Dental assistants: Often the team member with the most direct patient contact during a procedure, the dental assistant's calm presence, consistent communication, and attentiveness to patient cues is one of the most powerful anxiety-management tools available in any operatory.
Hygienists: Hygiene appointments are frequently the most regular point of contact between a patient and the dental team. They are a natural opportunity to identify anxiety, build trust, and flag patients who may need additional support at future appointments - particularly patients managing longer-term avoidance.
Documentation: Noting a patient's anxiety level, known triggers, and successful strategies in their chart ensures that every team member who sees that patient can provide consistent, informed care.

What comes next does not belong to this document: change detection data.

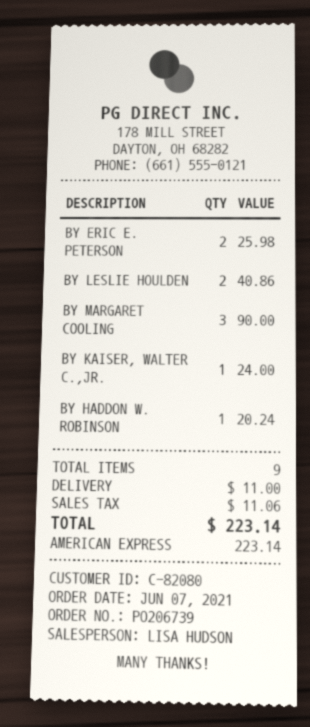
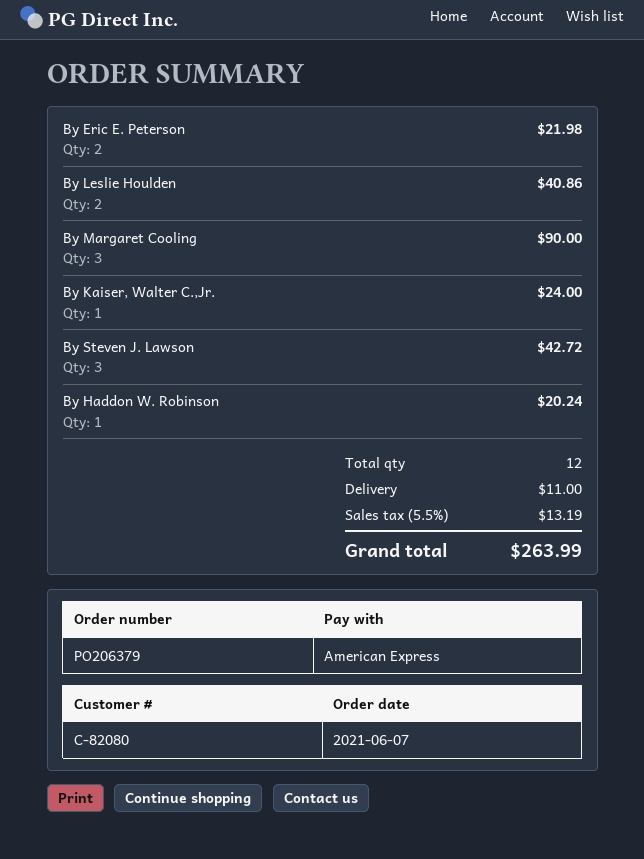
order number: PO206739 -> PO206379
BY ERIC E. PETERSON: 2 for 25.98 -> 2 for 21.98
By Steven J. Lawson: none -> 3 for 42.72
total quantity: 9 -> 12
tax: 11.06 -> 13.19
total: 223.14 -> 263.99

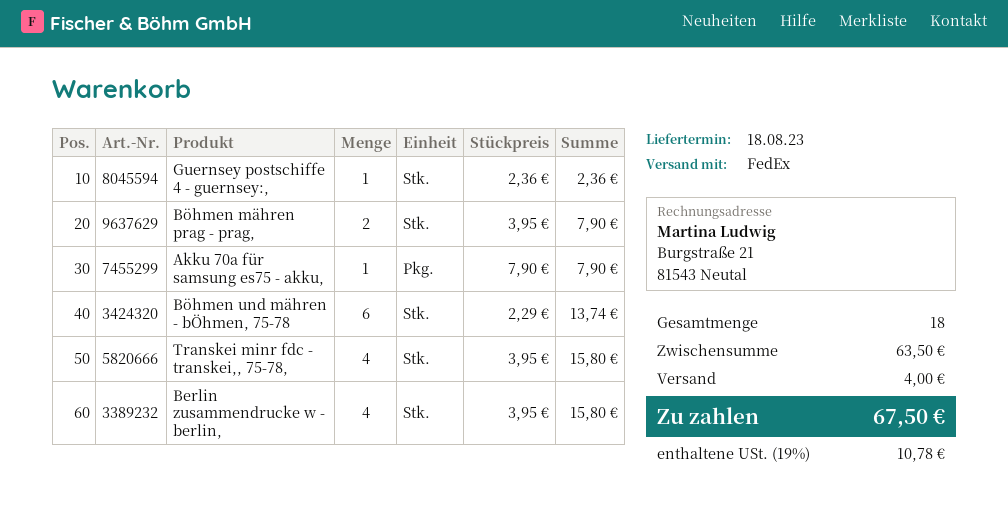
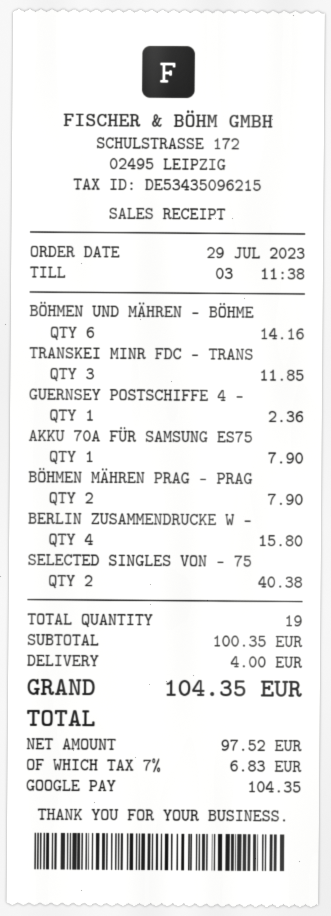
Böhmen und mähren - bÖhmen, 75-78: 6 for 13.74 -> 6 for 14.16
Transkei minr fdc - transkei,, 75-78,: 4 for 15.80 -> 3 for 11.85
SELECTED SINGLES VON - 75: none -> 2 for 40.38
total quantity: 18 -> 19
subtotal: 63.50 -> 100.35
tax: 19% = 10.78 -> 7% = 6.83
total: 67.50 -> 104.35

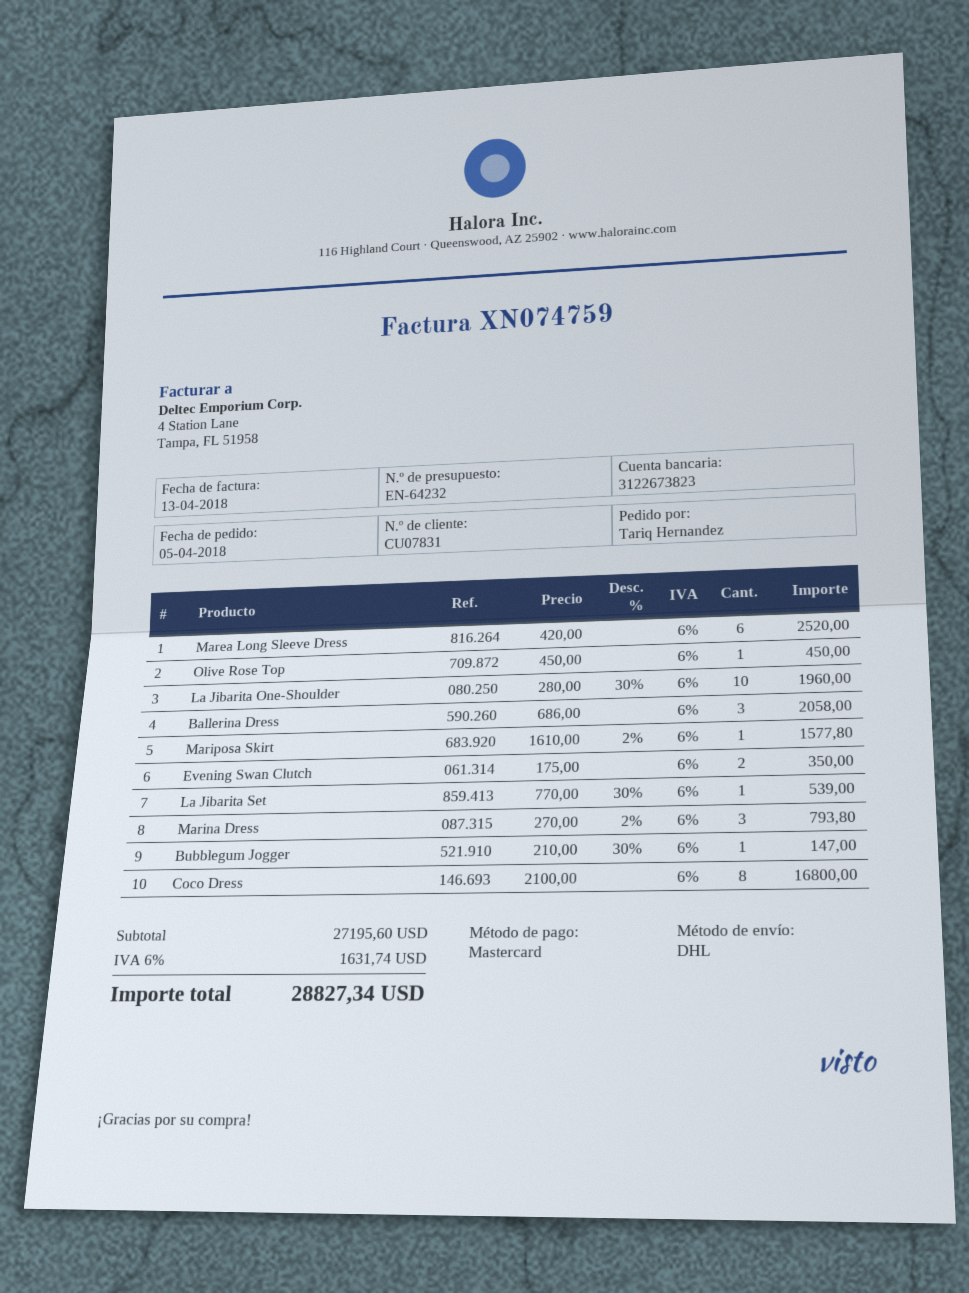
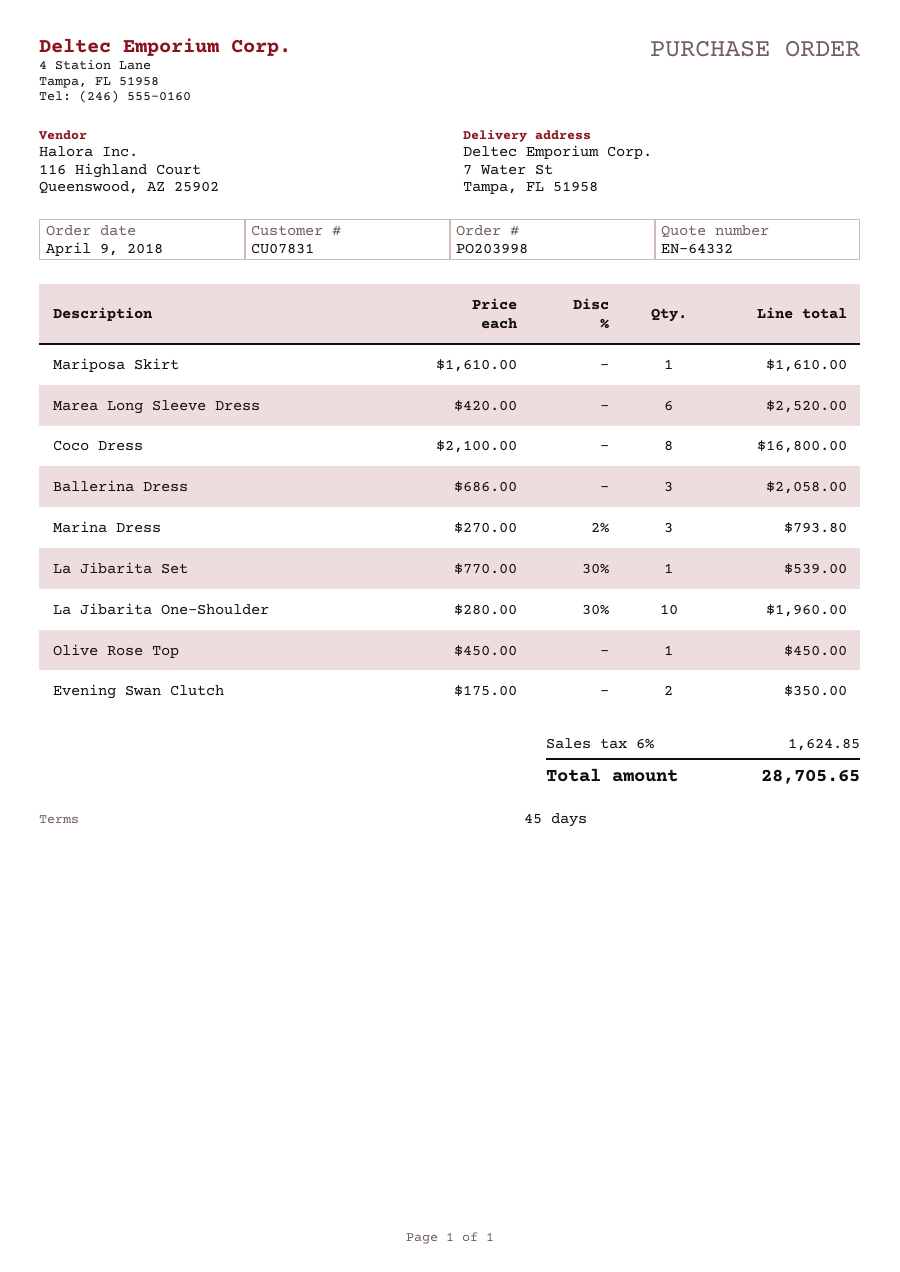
quote number: EN-64232 -> EN-64332
order date: 2018-04-05 -> 2018-04-09
Mariposa Skirt: 1 x 1610.00 - 2% = 1577.80 -> 1 x 1610.00 = 1610.00
Bubblegum Jogger: 1 x 210.00 - 30% = 147.00 -> none
tax: 6% = 1631.74 -> 6% = 1624.85
total: 28827.34 -> 28705.65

This is especially important in multi-provider practices and DSOs where continuity of care requires shared knowledge.
A quick-reference supportive care checklist
Use this to assess and strengthen your practice's approach to anxious patients:
- Pre-appointment communication protocol in place for new and returning anxious patients
- Stop signal offered consistently at the start of appointments
- Environmental triggers assessed and addressed where possible
- Team trained to recognize anxiety beyond verbal disclosure
- Pharmacological support options stocked and protocols documented
- Anxiety levels, triggers, and successful strategies noted in patient charts
- Front desk staff briefed on compassionate scheduling and intake approaches
The bottom line
Dental anxiety is not a patient problem to be managed around - it is a clinical reality to be addressed with the same preparation as any other aspect of patient treatment. Practices that build genuine competence in this area see better recall compliance, fewer no-shows, stronger patient relationships, and a team environment that is less reactive and more confident.
Mental Health Awareness Month is a useful prompt to examine your current approach, and to ask honestly whether it is working for the patients who need the most support.